A few months ago, intimidated by competitive chat about Goldman and BAML and online maths tests, I decided I wanted to do an internship in India. I set about finding something CV-worthy and out-of-the-box, lucrative and cultural. The best of both worlds, I thought. And so I found myself an internship at a well-regarded international publishing company with offices just outside Delhi. They would send me to one of their luxury eco-lodges in the Himalayas for a long weekend, and then give me the project of writing and designing a website to market their properties to western holiday-makers. The dream, I thought smugly, a free mountain holiday and a few weeks in Delhi while my friends are all working in banks. #Winning!
As it turned out, things have been a little different than what I expected. Working in India, needless to say, is not a normal internship ‘experience’. Every morning, the all-male work force of my ‘family-run’ guesthouse makes me sweet, spicy chai and aloo paratha, an amazing sort of deep-fried potato cake served with curd. Then, at some point between 8.30 and 10, with no warning, I’ll hear a series of crazy honks as my driver, the office secretary, comes to pick me up for work. In the car, we chat about the ridiculous traffic, Bollywood movies, and how she doesn’t agree with her family’s obsession with arranged marriage. In our air-conditioned car, we weave around cows and tuk-tuks, and try to ignore the street children’s faces in the window as they offer us flowers or bubble-guns. When we get to the office, everyone jumps up to shake my hand. At lunch, instead of a trip to Prêt A Manger, a delicious feast of thalis and idlis, dosas and chapatti, invariably cooked by aunts or sisters, is unwrapped and shared out. In the evenings, rather than heading to a funky bar in Shoreditch, I wander round a temple or write my diary.
One of the most important things to know about interning abroad is that it can be incredibly lonely. That’s not to say the people I’ve met in India aren’t crazily friendly; They’ve gone out of their way to let me join in with their family worship, teach me how to make chapattis in the kitchen and laugh when I set them on fire, and take me on terrifying helmetless motorbike rides to buy mangoes. It’s easy to make friends in India, and from the first day I knew all the office gossip, had invitations to dinner, and loved chatting to people in the colourful markets. Being the only foreign girl automatically made me the centre of attention; I was constantly offered chai, subjected to questions like ‘why aren’t you married?’, and the target of random hair stroking. Speaking English is also an automatic commodity in the office, and reduces your chances of being given pointless, mundane tasks. In this way, it’s incredibly sociable and rewarding working abroad.

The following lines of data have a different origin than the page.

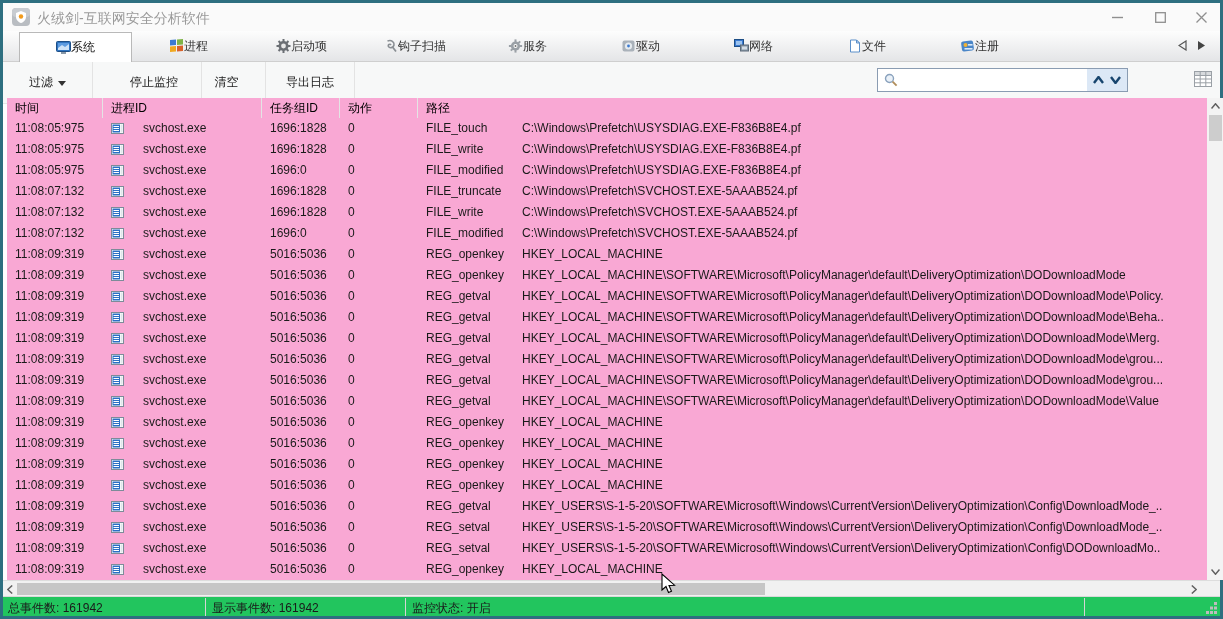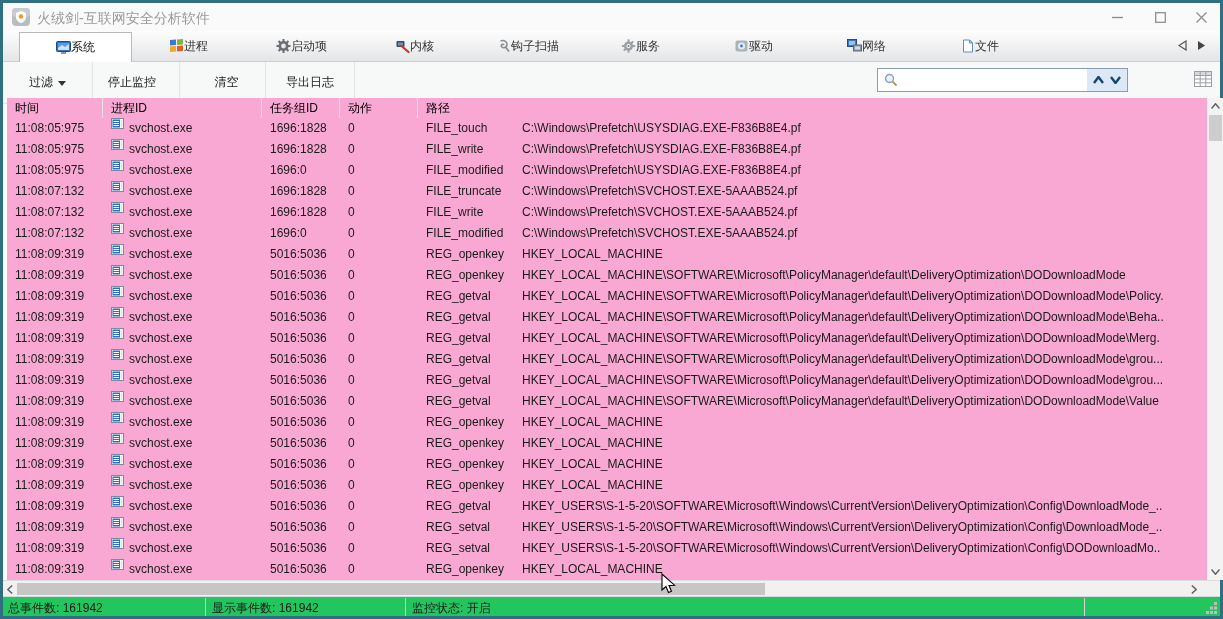"内核" div.tab { html: <div> <svg> <rect></rect> <rect></rect> <path></path> </svg> <span>内核</span> </div> -> none }
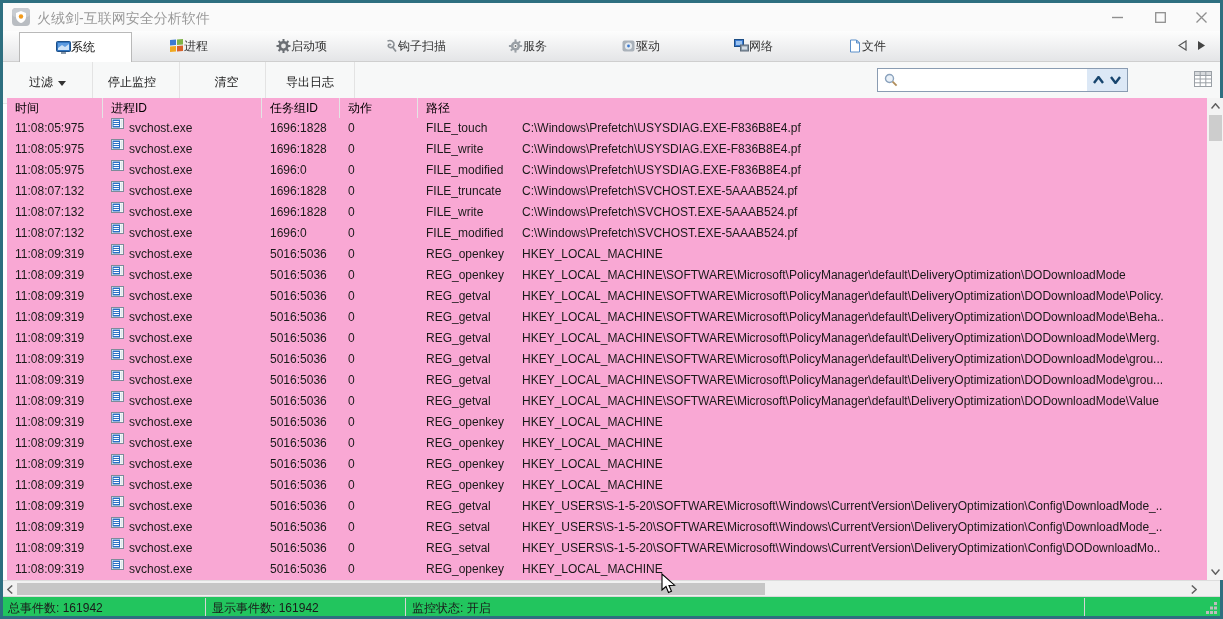"注册" div.tab { html: none -> <div> <svg> <rect></rect> <circle></circle> <rect></rect> <rect></rect> </svg> <span>注册</span> </div> }
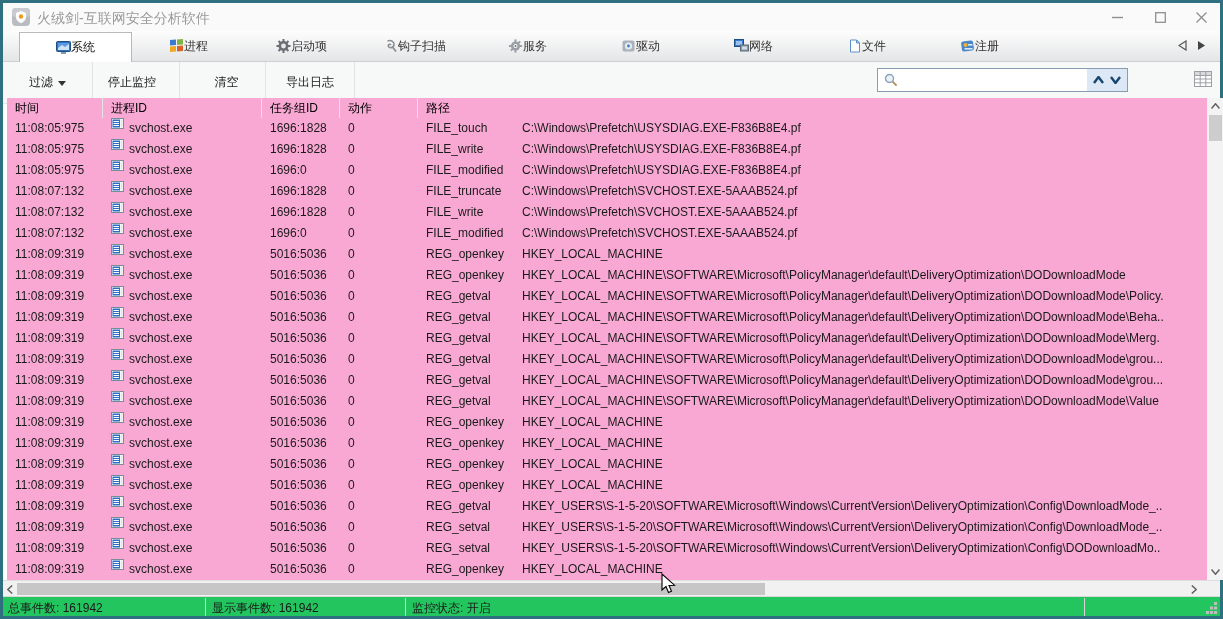"停止监控" div.tbtn { left: 82px -> 104px }
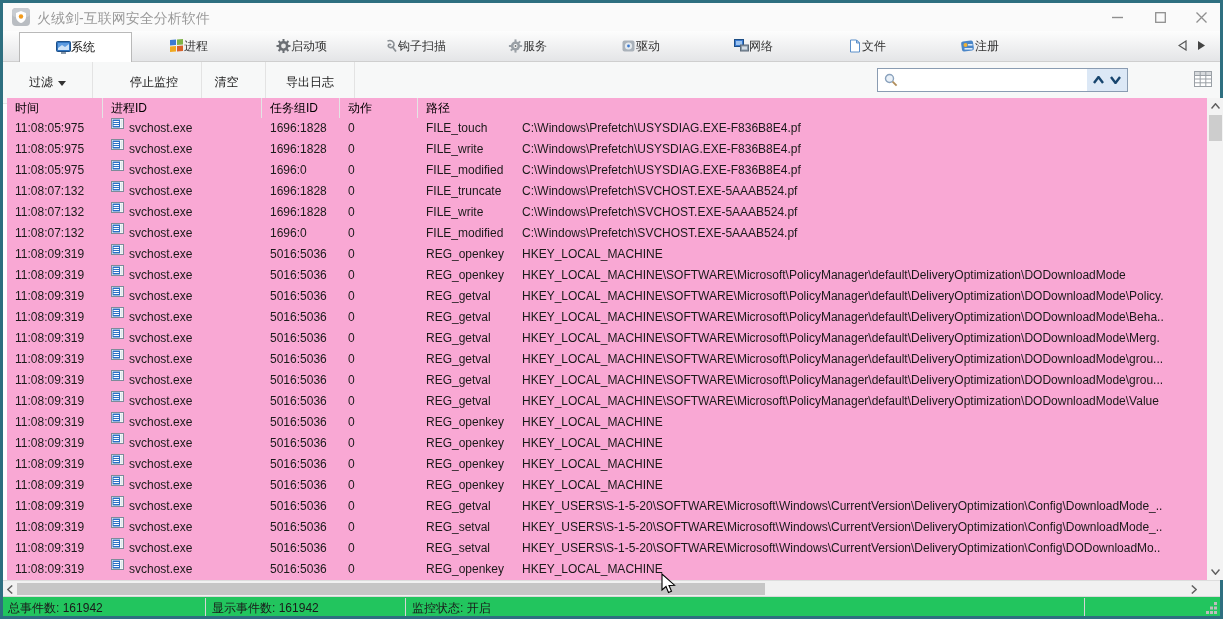"svchost.exe" .pname { align-items: none -> center; gap: 5px -> 19px }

But I’d underestimated how far from home, in both in amazing and daunting ways, living and working in India would make me feel. The loneliness comes from a total lack of familiarity, something I had been warned about but to which I thought I would be immune. When you know you’ve been massively ripped off by a tuk-tuk driver, when groups of men glare at you in the street, when you see a dead dog on the pavement, or when the cook thinks you’re a superfreak because you don’t know what ‘poha’ is, you start to realize you’re all alone in a subcontinent where, despite your best efforts, you really don’t belong. Last night, as I was lying in bed in the middle of the rainy Himalayas with no phone signal, no air-con, and a massive cockroach hiding somewhere in my room ready to pounce (I didn’t realize they don’t bite!), it was was easy to question what the hell I was doing here.
But then I remembered, being in India is actually an amazing adventure. As I go about my day-to-day life, it is impossible not to appreciate what an amazing place this is. Today, I picked the juiciest mangos I’ve ever tasted from a tree in the garden. Yesterday, I had the meaning of life explained to me while I waited for a train, and the day before, I stared straight at the glowing red sun without hurting my eyes because the smog is so thick in Delhi. Last Tuesday, the guy who sits opposite me in the office told me he wasn’t allowed to marry the love of his life because her parents had threatened to disown her, and I suddenly realized how incredibly lucky I am to choose who I end up marrying. I may not have found what I was looking for in India, but maybe that’s not what it’s all about.
Whilst doing an internship abroad has its low moments, I would completely recommend it if you want to throw yourself out of your comfort zone and learn about yourself. The experiences you do gain, beyond the cockroaches, calories and the reluctant realization that you might have culture shock, are, as corny as it sounds, invaluable and life-changing in their own way.